Data to use below:
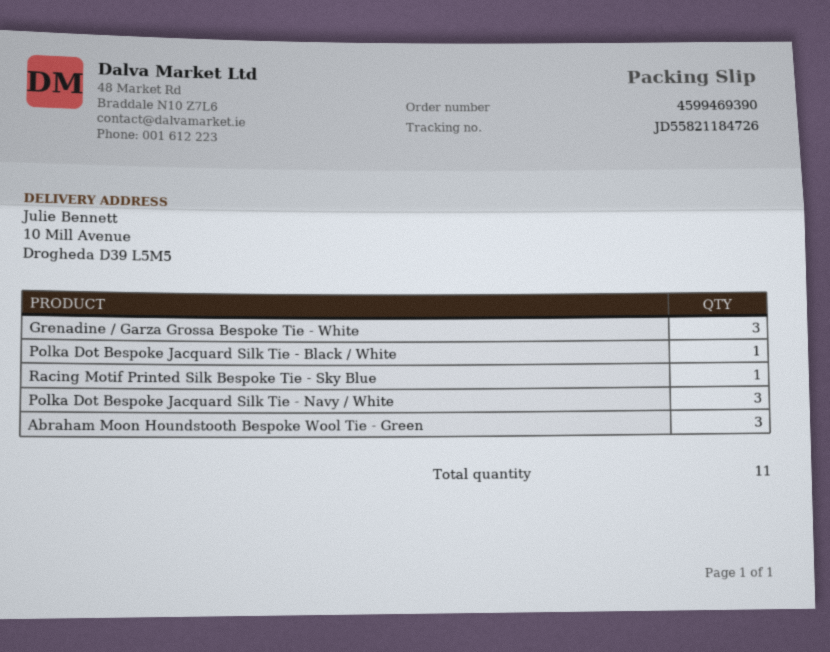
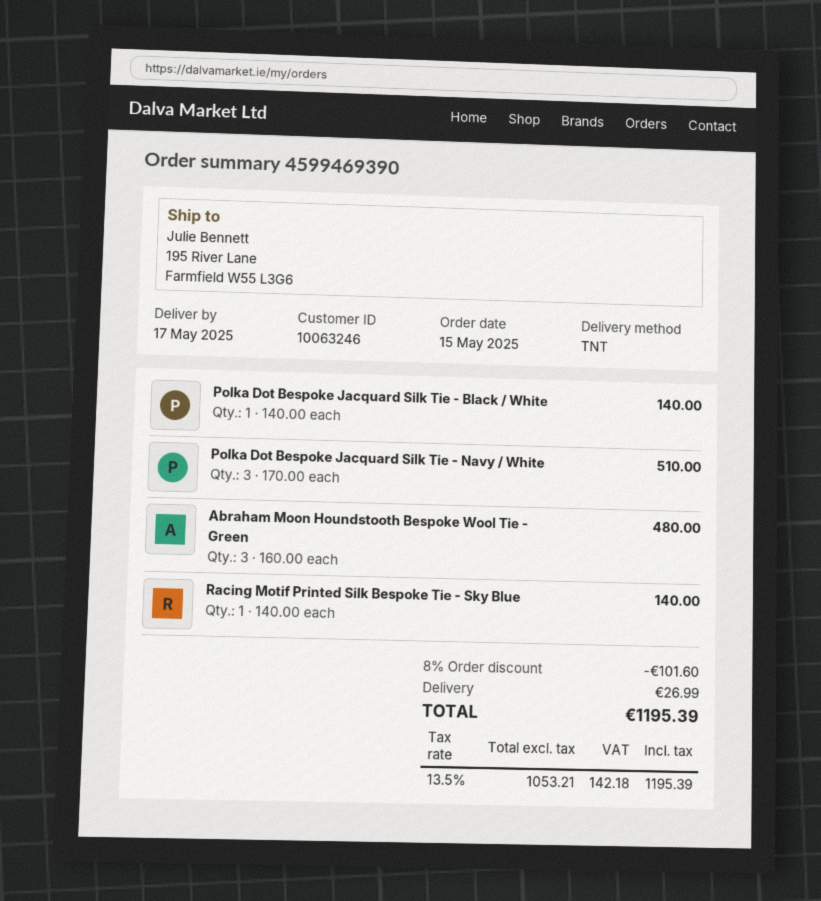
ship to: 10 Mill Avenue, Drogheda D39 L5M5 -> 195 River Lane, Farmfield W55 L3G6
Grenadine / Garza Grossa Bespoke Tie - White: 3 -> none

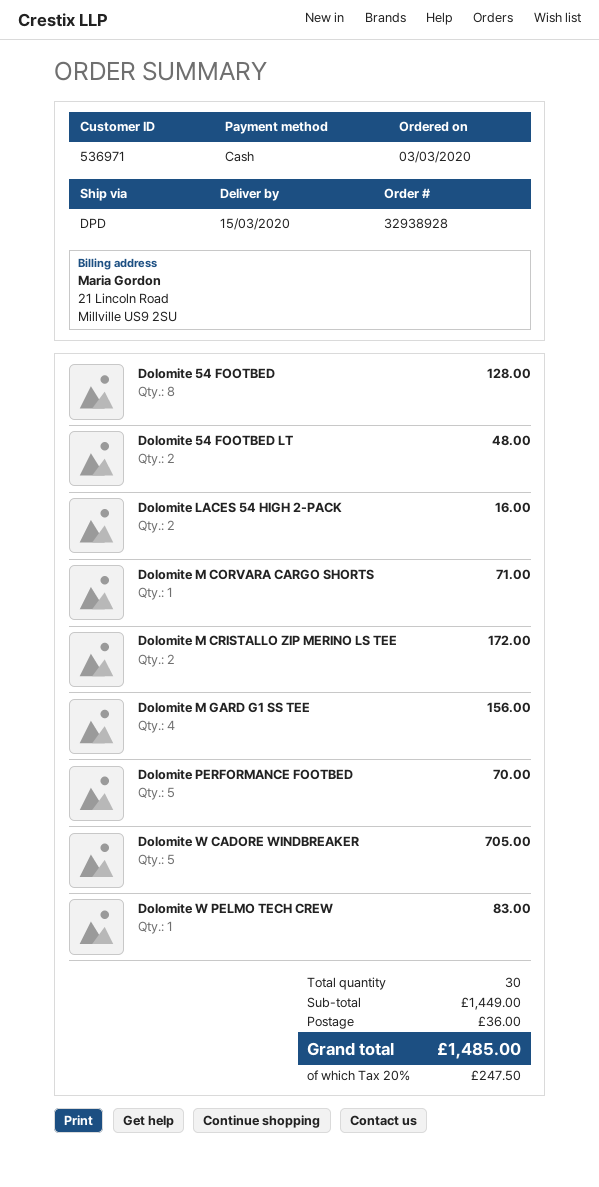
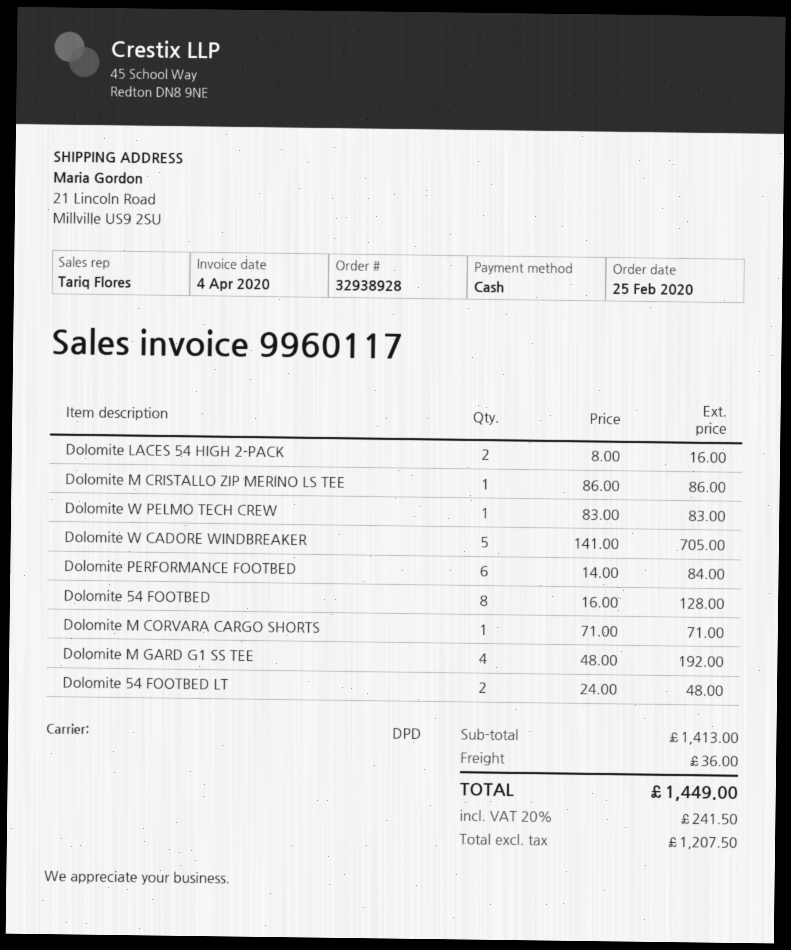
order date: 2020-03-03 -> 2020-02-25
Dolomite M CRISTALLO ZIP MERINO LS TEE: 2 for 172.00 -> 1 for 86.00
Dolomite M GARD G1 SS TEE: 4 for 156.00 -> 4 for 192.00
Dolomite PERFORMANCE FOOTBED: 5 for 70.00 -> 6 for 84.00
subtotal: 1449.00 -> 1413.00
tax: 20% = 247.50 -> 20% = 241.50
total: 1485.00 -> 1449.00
End of Data to use.
Exercise requirements - Repeat all the records above exactly, leaving out any pictures.

Response to this exercise -
ship to: 10 Mill Avenue, Drogheda D39 L5M5 -> 195 River Lane, Farmfield W55 L3G6
Grenadine / Garza Grossa Bespoke Tie - White: 3 -> none

order date: 2020-03-03 -> 2020-02-25
Dolomite M CRISTALLO ZIP MERINO LS TEE: 2 for 172.00 -> 1 for 86.00
Dolomite M GARD G1 SS TEE: 4 for 156.00 -> 4 for 192.00
Dolomite PERFORMANCE FOOTBED: 5 for 70.00 -> 6 for 84.00
subtotal: 1449.00 -> 1413.00
tax: 20% = 247.50 -> 20% = 241.50
total: 1485.00 -> 1449.00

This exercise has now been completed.